So I think you'd committed to a visiting professor year or something at Sarah Lawrence. And I still remember the extreme enthusiasm that me and all the students had when we knew you were coming. I wish you could have seen it. I still remember when you were announced and we all ran to the bookstore and we got the book because it had been this big bestseller and we were so excited to read it. I think we all read it before. Sarah Lawrence College is one of these weird schools where you interview to get into a class and we pick the professors, but the professors also pick us.

It's one of these weird schools like that. I was a scholarship kid. I was very excited to be there, but I had a lot of confidence at that point as a writer. I felt I knew what I was doing. I had all my cool internships in the city. And then here it was, my last year, and I had this opportunity to study with this amazing writer. I still remember there was a group of lesbians who were like, "And she's hot." That was the part of-

Senna: That's my favorite detail of whenever you talk about this, and I'm glad you retold that.

Khakpour: There was a whole group, you had a lot of lesbians in that class. It was amazing.

Senna: A year after Caucasia came out and it was my first teaching job ever, and I had this completely crazy class of which Porochista was one of the students. And I think back to that class and how zany and wild it was. I would come in and tell them about things I shouldn't have been talking about, but it was the beginning of a beautiful friendship for me and Porochista.

Khakpour: I loved it. I thought it was so great. I think you gave us a lot of real life stuff. And we were at a school where people were often talking just about craft, but you also brought craft and other things in there. And we just-

Senna:And gossip. Right.

Khakpour: And gossip. Well, we all wanted to be you.

Senna: Because every novelist is a gossip at their core. So we love stories.

Khakpour: That's true. But I think we all knew at the time that you were only a few years older than us, so we had this desire to be you. You had this whole class of everybody who just wanted to be you.

Senna: That's why we're wearing the same glasses right now. It's a whole All About Eve thing.

Khakpour: I swear, I've had these for ages. But it's a compliment.

Senna: I love it. I love it.

Khakpour: If nything with us resonates, I'm like, "It's an honor. Thank you. That's incredible." But anyways, it continued. And so we were friends for ages and we stayed in touch.

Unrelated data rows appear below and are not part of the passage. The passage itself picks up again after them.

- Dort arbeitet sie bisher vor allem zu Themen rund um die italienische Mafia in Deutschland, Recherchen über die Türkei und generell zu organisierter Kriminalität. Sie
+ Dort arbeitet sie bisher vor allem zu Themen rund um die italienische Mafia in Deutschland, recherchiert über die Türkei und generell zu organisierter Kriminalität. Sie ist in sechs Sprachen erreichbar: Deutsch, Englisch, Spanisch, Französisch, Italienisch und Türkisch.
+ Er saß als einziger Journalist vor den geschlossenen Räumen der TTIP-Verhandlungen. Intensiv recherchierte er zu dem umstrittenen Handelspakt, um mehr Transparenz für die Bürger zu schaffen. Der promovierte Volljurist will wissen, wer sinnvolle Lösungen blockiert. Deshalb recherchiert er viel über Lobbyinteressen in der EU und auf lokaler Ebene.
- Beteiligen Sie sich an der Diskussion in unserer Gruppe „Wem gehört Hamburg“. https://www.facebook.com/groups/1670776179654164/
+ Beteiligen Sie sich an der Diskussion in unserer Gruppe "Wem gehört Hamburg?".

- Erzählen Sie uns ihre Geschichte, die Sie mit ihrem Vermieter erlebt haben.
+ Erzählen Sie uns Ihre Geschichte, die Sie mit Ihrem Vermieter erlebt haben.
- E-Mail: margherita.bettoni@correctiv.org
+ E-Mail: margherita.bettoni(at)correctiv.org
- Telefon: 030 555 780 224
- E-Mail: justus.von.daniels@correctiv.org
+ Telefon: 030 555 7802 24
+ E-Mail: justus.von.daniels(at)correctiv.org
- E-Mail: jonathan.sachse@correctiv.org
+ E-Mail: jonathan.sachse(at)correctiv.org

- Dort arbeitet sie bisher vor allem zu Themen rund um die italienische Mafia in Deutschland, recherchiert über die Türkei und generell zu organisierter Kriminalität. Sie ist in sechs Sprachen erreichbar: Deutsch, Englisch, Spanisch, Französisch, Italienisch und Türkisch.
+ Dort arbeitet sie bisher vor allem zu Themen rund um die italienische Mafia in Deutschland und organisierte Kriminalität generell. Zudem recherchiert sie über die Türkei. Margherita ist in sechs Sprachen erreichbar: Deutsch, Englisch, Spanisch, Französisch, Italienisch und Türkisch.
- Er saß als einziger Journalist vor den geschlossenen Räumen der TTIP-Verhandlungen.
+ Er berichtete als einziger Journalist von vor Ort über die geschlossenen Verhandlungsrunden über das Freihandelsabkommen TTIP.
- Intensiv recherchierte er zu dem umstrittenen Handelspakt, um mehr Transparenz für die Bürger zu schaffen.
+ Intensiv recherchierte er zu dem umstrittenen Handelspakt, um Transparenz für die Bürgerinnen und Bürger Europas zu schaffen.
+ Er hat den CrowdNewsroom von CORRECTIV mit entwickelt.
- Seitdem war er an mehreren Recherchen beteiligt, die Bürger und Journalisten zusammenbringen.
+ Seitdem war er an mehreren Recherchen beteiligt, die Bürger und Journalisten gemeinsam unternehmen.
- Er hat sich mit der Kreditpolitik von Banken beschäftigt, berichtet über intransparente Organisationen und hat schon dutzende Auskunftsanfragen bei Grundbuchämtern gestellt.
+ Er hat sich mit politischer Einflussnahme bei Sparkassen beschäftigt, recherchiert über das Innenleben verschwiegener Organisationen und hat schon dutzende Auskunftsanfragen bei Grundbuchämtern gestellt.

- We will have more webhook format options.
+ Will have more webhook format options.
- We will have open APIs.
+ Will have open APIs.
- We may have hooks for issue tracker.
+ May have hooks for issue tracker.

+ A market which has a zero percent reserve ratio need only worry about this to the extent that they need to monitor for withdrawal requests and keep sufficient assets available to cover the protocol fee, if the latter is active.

We got to do a poets and writers cover in 2010 that I always think about with a lot of fondness because that was a really fun interview. The photo shoot always cracks me up because it was so hard to keep it together because we're always laughing, and we always have a lot... The challenge right now for me is just not to make jokes. Like our text messages, I'm always howling with laughter as we're doing them.

And I loved... I don't know if it was in the Julian Lucas New Yorker article or where it was, but somebody noticed recently that when they hang out with you that you have a mischievous quality to you. And it's something that's in your work, but it's in your person too. And I just even noticed it today and I was like, "I think everybody who's around you can't help but want to be a bad kid with you," which is the delight of reading your works too.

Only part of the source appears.